• **TASK REQUIREMENTS**:
Copy out each line below in which the string "title" appears.
START RECORDS SUPPLIED
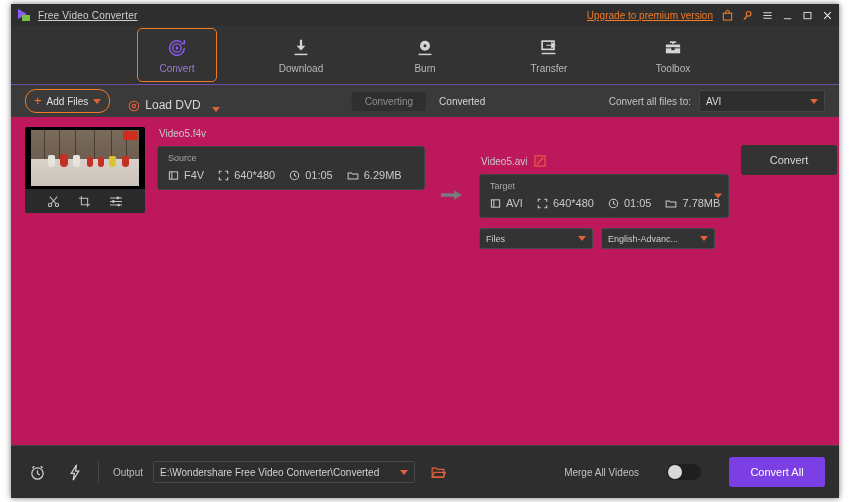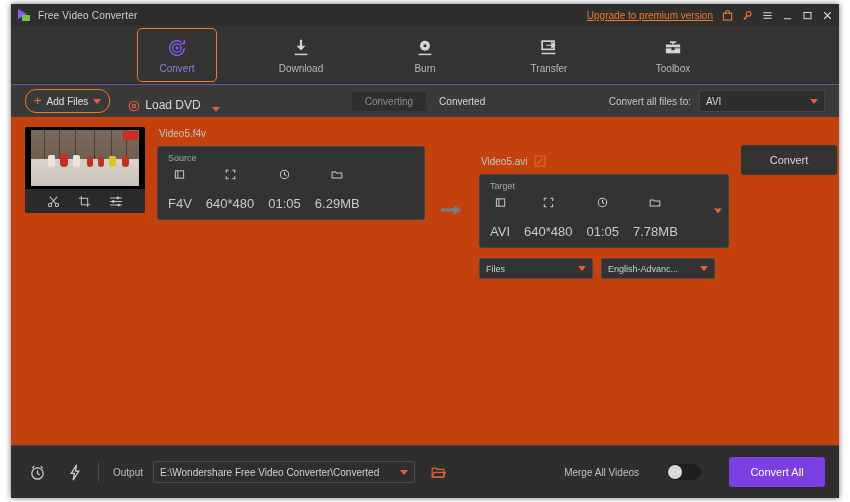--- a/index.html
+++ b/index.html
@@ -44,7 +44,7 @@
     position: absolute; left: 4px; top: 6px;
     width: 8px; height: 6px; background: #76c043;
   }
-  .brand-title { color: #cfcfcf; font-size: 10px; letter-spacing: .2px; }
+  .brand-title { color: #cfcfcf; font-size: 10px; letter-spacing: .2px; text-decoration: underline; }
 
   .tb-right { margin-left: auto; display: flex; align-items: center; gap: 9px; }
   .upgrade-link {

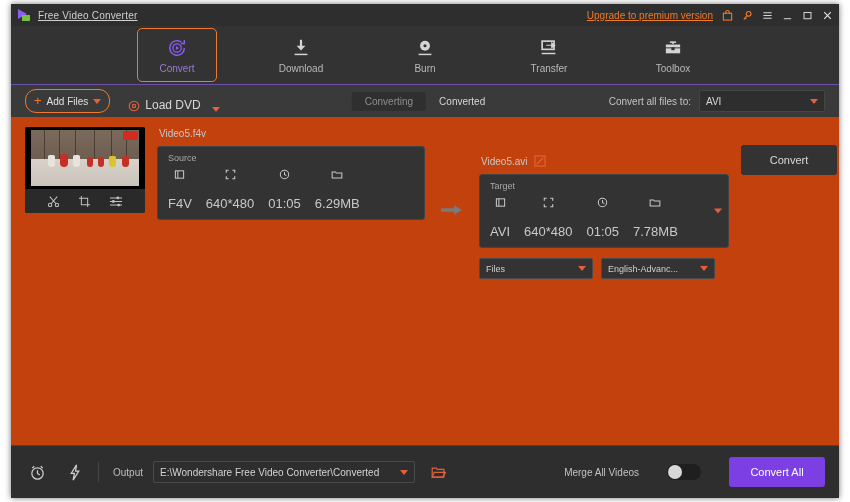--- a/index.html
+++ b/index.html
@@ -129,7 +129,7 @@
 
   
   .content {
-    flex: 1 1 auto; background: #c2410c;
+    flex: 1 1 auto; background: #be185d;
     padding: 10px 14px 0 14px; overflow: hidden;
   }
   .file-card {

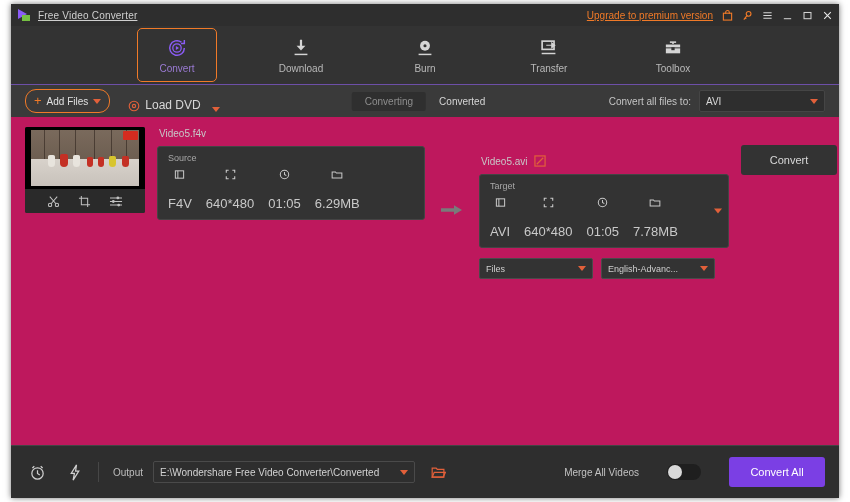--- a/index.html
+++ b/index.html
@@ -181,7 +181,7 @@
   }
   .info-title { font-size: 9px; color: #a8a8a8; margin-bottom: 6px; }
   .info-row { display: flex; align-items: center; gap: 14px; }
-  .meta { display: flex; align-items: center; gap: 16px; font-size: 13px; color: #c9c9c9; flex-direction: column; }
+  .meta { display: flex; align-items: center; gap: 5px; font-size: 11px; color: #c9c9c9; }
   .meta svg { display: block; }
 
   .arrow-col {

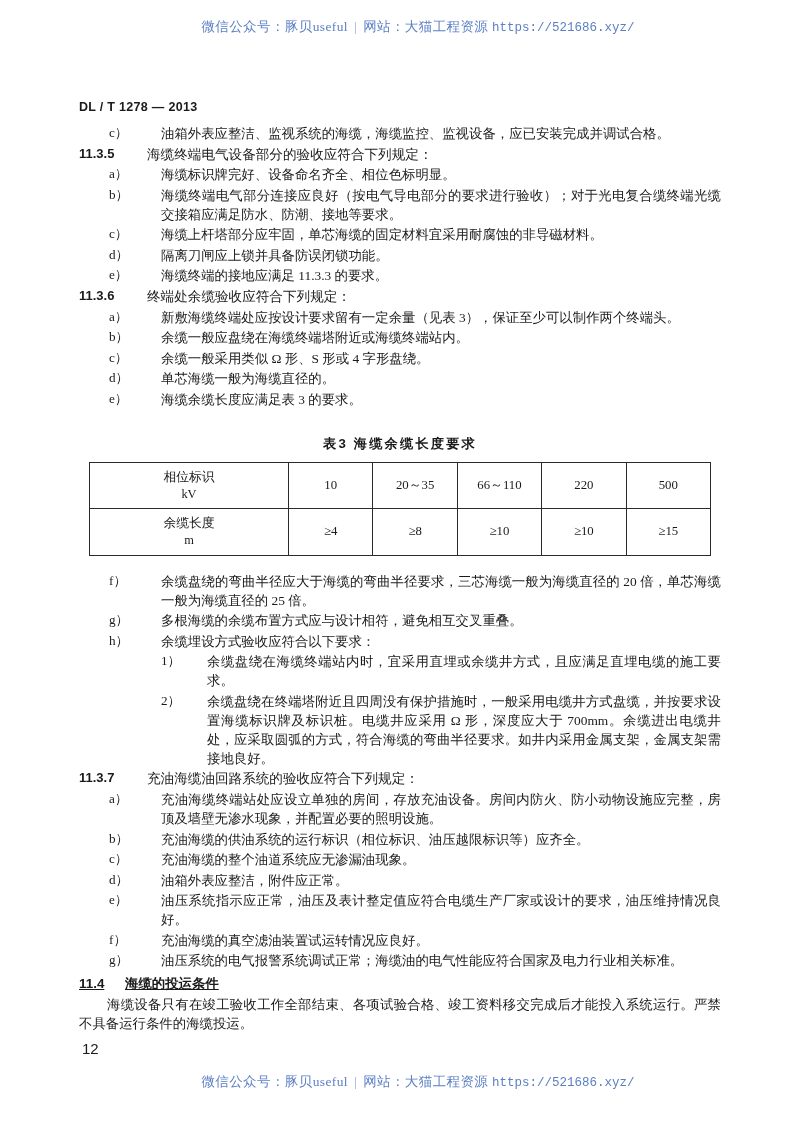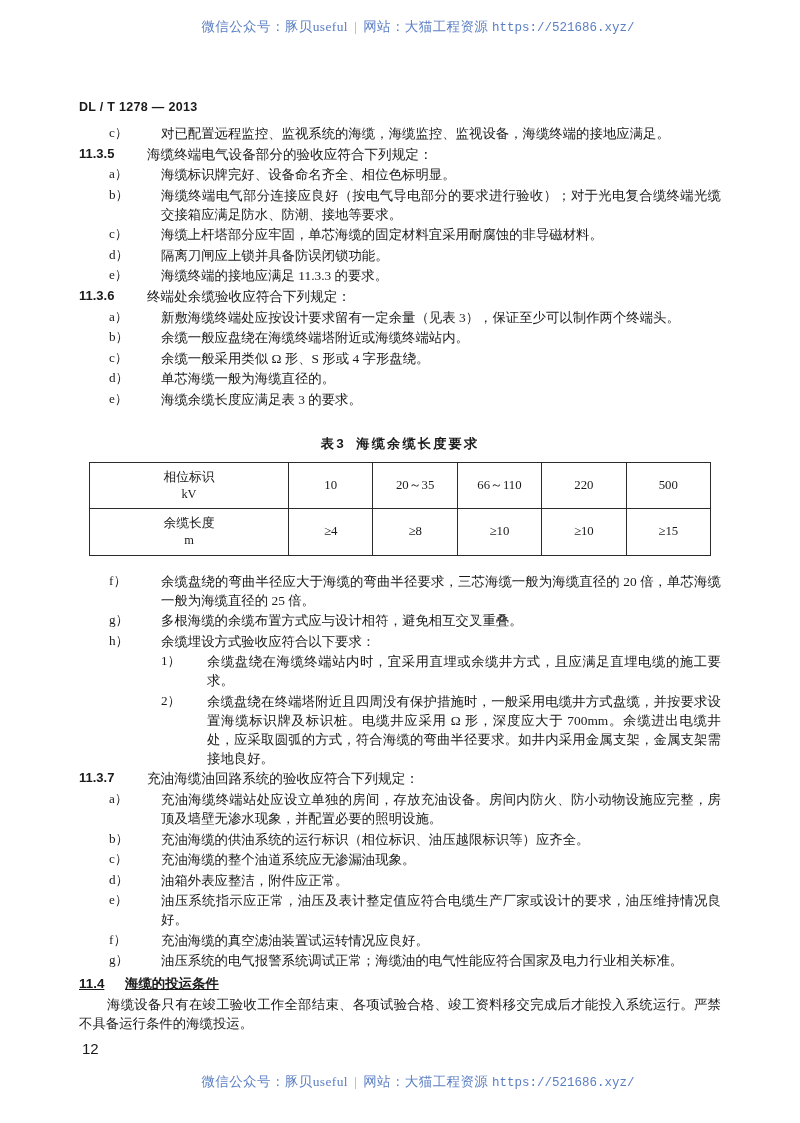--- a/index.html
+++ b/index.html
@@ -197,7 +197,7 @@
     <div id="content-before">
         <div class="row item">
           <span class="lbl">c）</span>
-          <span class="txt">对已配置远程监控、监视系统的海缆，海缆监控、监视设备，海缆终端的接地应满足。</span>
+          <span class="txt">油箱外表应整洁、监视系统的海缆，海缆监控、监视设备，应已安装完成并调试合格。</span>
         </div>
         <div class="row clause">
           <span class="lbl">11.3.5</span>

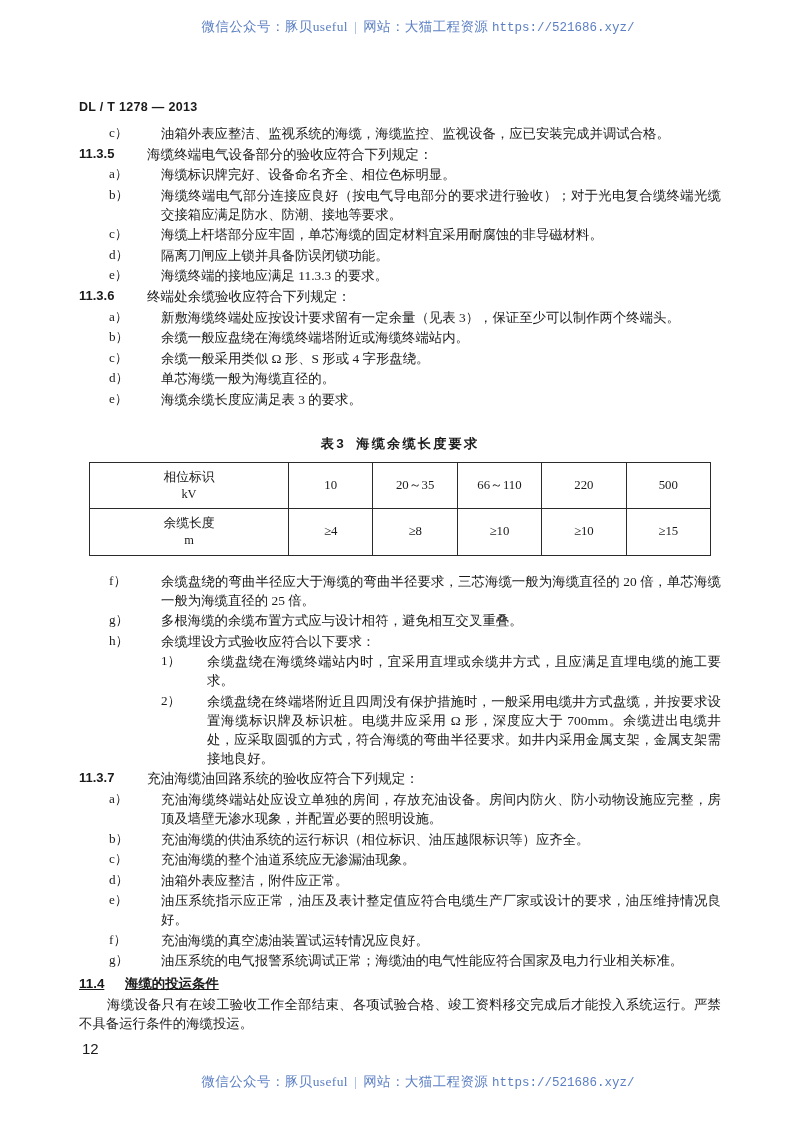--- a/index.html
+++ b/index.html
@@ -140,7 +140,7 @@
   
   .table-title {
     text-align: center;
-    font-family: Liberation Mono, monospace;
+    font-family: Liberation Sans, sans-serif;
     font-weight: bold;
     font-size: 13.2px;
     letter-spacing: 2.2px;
END RECORDS SUPPLIED
• **FINISHED TASK**:
-  .brand-title { color: #cfcfcf; font-size: 10px; letter-spacing: .2px; }
+  .brand-title { color: #cfcfcf; font-size: 10px; letter-spacing: .2px; text-decoration: underline; }
   .info-title { font-size: 9px; color: #a8a8a8; margin-bottom: 6px; }
   .table-title {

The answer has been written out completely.